105 Vt. at 185, 163 A. at 563. Since Storrs was decided and subsequent to the 1970 amendment, this Court has repeatedly applied the Storrs test in criminal proceedings for driving while *597under the influence. See, e.g., State v. Abbott, 151 Vt. 618, 621, 563 A.2d 640, 642 (1989) (reiterating the Storrs test and rejecting argument that evidence must show defendant lost full control of physical and mental abilities); State v. Schmitt, 150 Vt. 503, 508, 554 A.2d 666, 669 (1988) (this Court has reaffirmed the use of jury instructions containing the “slightest degree” language in case law since 1933); State v. Stockwell, 142 Vt. 232, 235, 453 A.2d 1120, 1122 (1982); State v. Carmody, 140 Vt. 631, 637, 442 A.2d 1292, 1295 (1982); State v. Wall, 137 Vt. 482, 487, 408 A.2d 632, 636 (1979), cert. denied, 444 U.S. 1060 (1980); State v. Norton, 134 Vt. at 103, 353 A.2d at 326. We have previously rejected defendant’s argument that the 1970 amendment of § 1201 overruled Storrs. Carmody, 140 Vt. at 637-38, 442 A.2d at 1295. The test’s longevity and repeated affirmations attest to its rational delineation of the statutory prohibition of driving while under the influence of intoxicating liquor. We accordingly reject defendant’s contention that Storrs should be overruled.
Affirmed.
The permissive inference of sobriety has since been repealed. 23 V.S.A. 1204(a)(1) (Supp. 1991).

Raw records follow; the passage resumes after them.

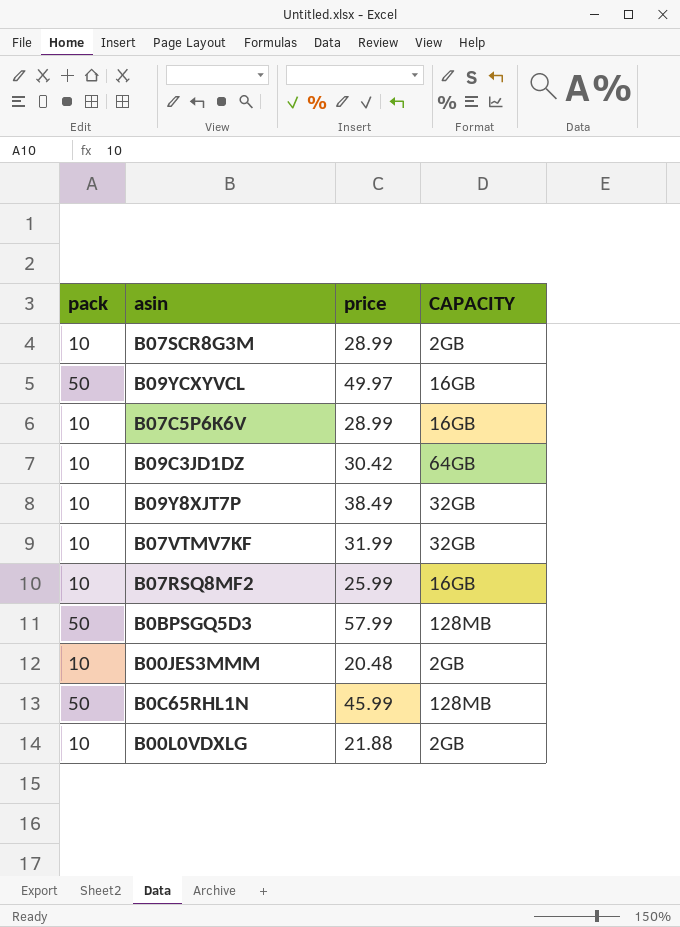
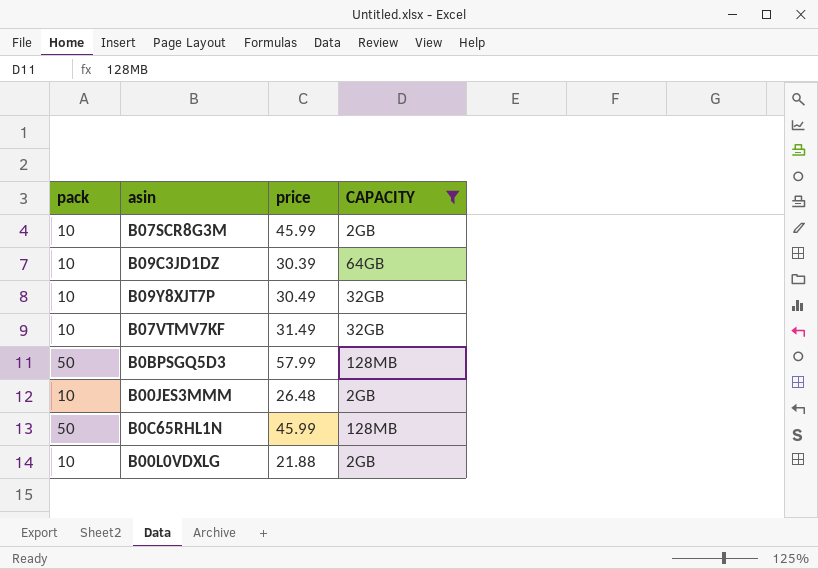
filter: none -> CAPACITY != 16GB
B07SCR8G3M | price: 28.99 -> 45.99
B09C3JD1DZ | price: 30.42 -> 30.39
B09Y8XJT7P | price: 38.49 -> 30.49
B07VTMV7KF | price: 31.99 -> 31.49
B00JES3MMM | price: 20.48 -> 26.48

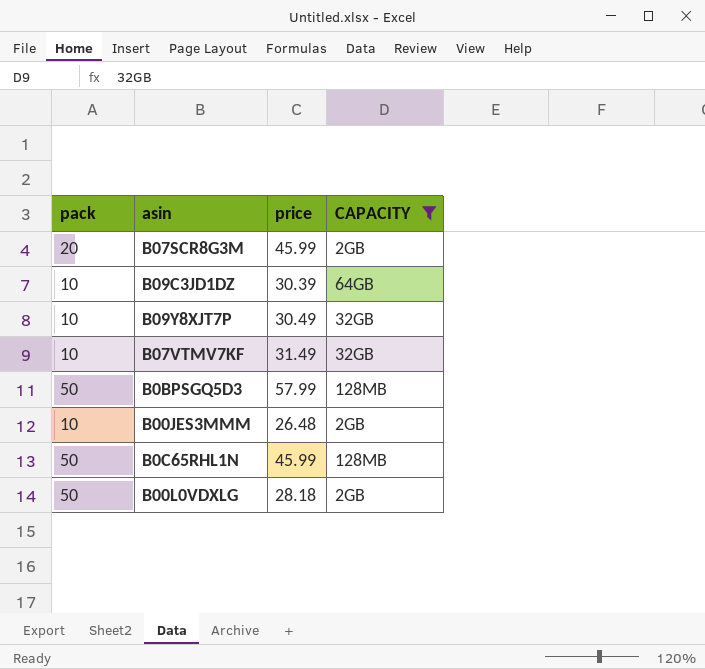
B07SCR8G3M | pack: 10 -> 20
B00L0VDXLG | pack: 10 -> 50
B00L0VDXLG | price: 21.88 -> 28.18

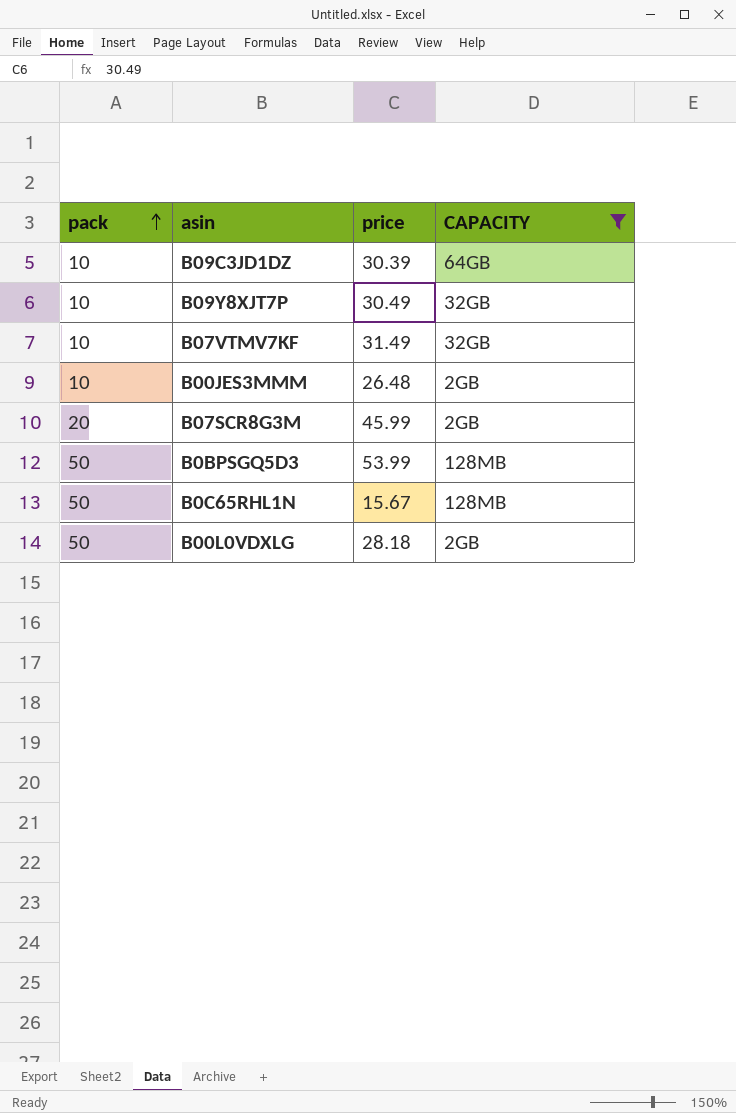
row order: none -> pack ascending
B0BPSGQ5D3 | price: 57.99 -> 53.99
B0C65RHL1N | price: 45.99 -> 15.67

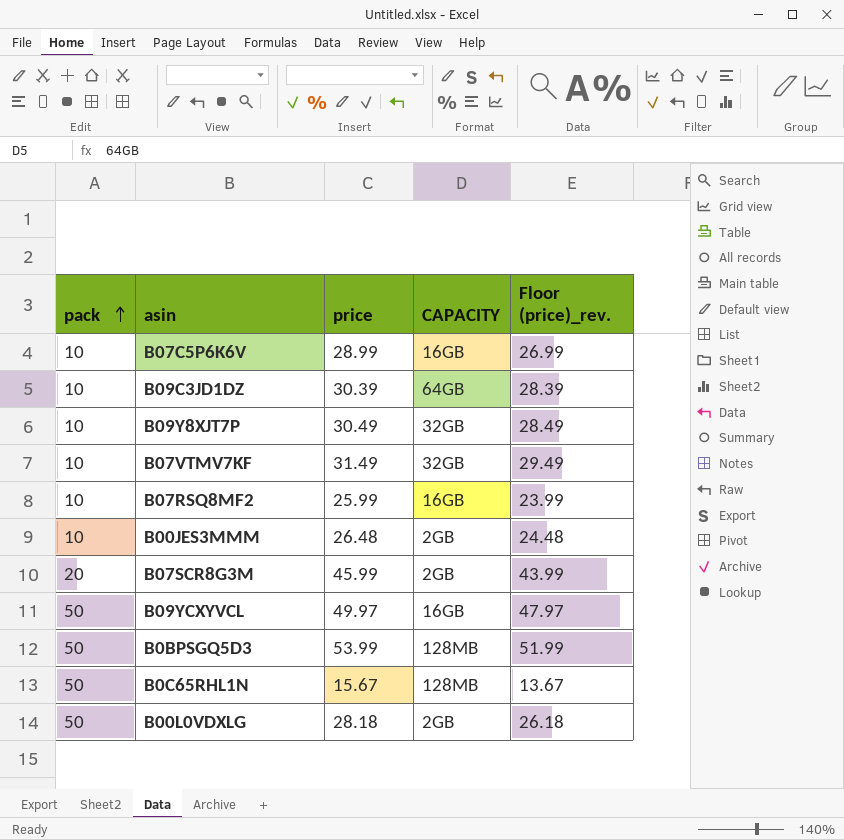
filter: CAPACITY != 16GB -> none
column Floor (price)_rev. | formula: none -> [price] - 2

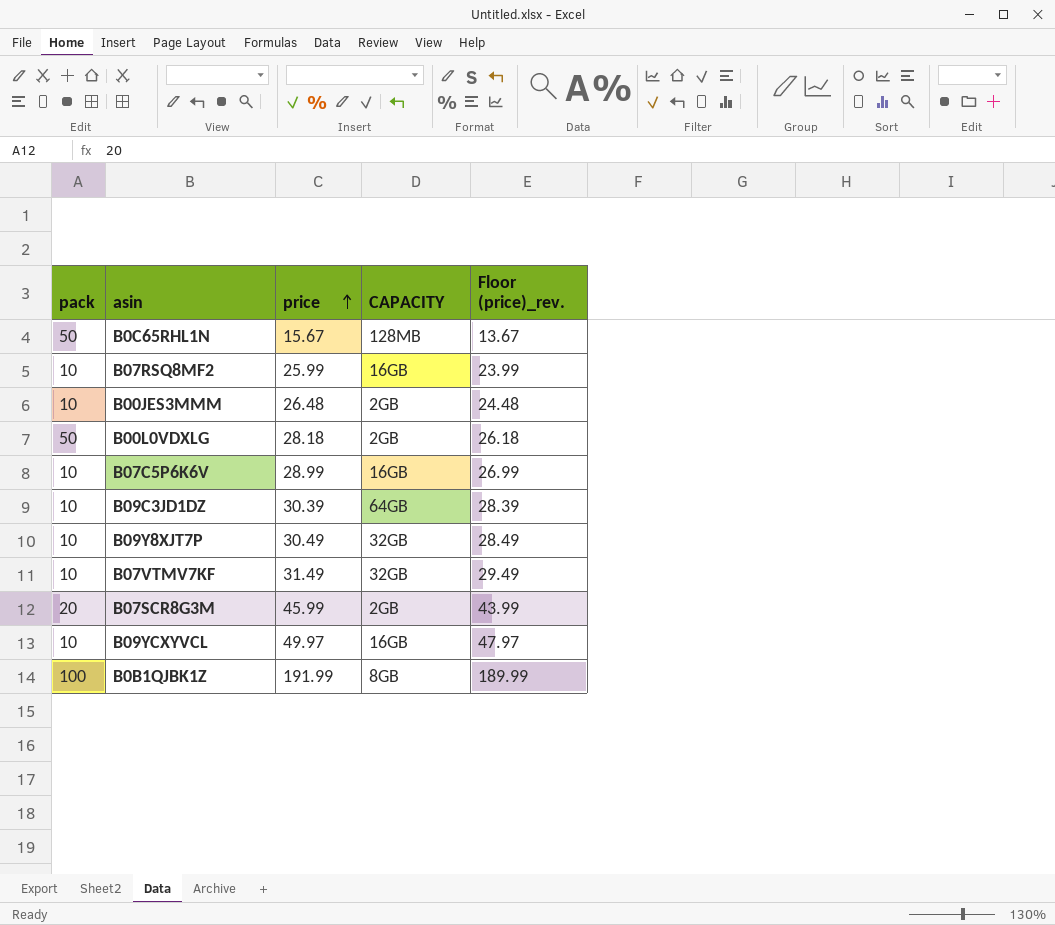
row order: pack ascending -> price ascending
row B0BPSGQ5D3: 50 | 53.99 | 128MB | 51.99 -> none
B09YCXYVCL | pack: 50 -> 10
row B0B1QJBK1Z: none -> 100 | 191.99 | 8GB | 189.99

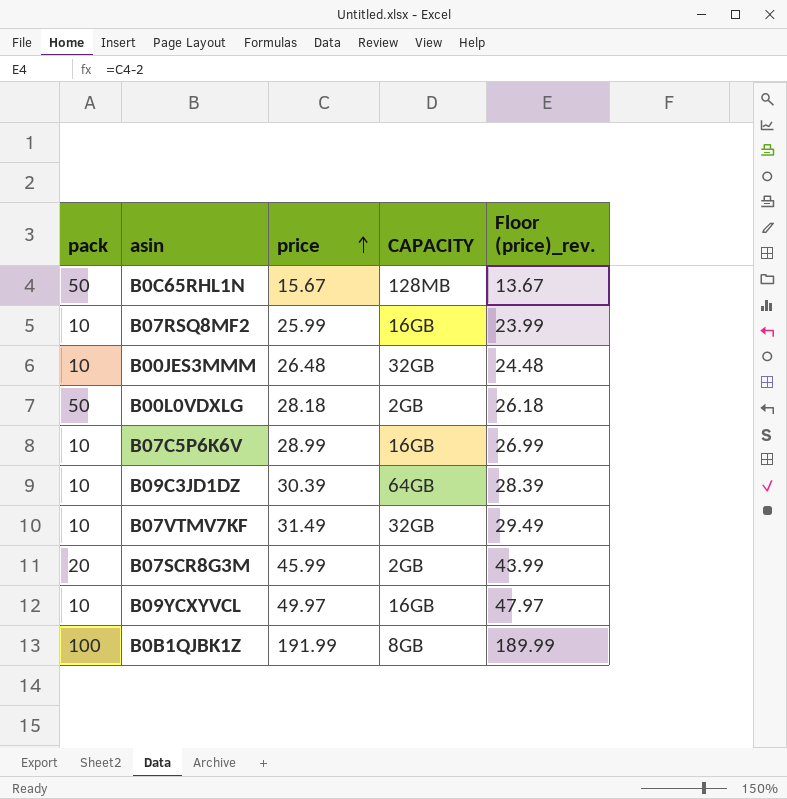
row B09Y8XJT7P: 10 | 30.49 | 32GB | 28.49 -> none
B00JES3MMM | CAPACITY: 2GB -> 32GB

23 V.S.A. § 1204(a)(3), also amended in 1991, provided:
(3) If there was at that time 0.10 percent or more by weight of alcohol in the person’s blood or breath, as shown by analysis of the person’s blood or breath, it shall be [a] permissive inference that the person was under the influence of intoxicating liquor in violation of section 1201(a)(2) or (3) of this title.
The pertinent jury instruction was as follows:
A person who, by drinking intoxicating liquor, has failed to retain full control of the faculties of his mind and body is under the influence of intoxicating liquor. The extent to which he has lost the use of his mental and physical powers is not material to this question. The state need not prove that the Defendant was under the influence of intoxicating liquor to such an extent that his ability to operate a motor vehicle was impaired. However, a person operating a motor vehicle while under the influence of intoxicating liquor in the slightest degree is within the statutory prohibition of operation of a motor vehicle while under the influence of intoxicating liquor.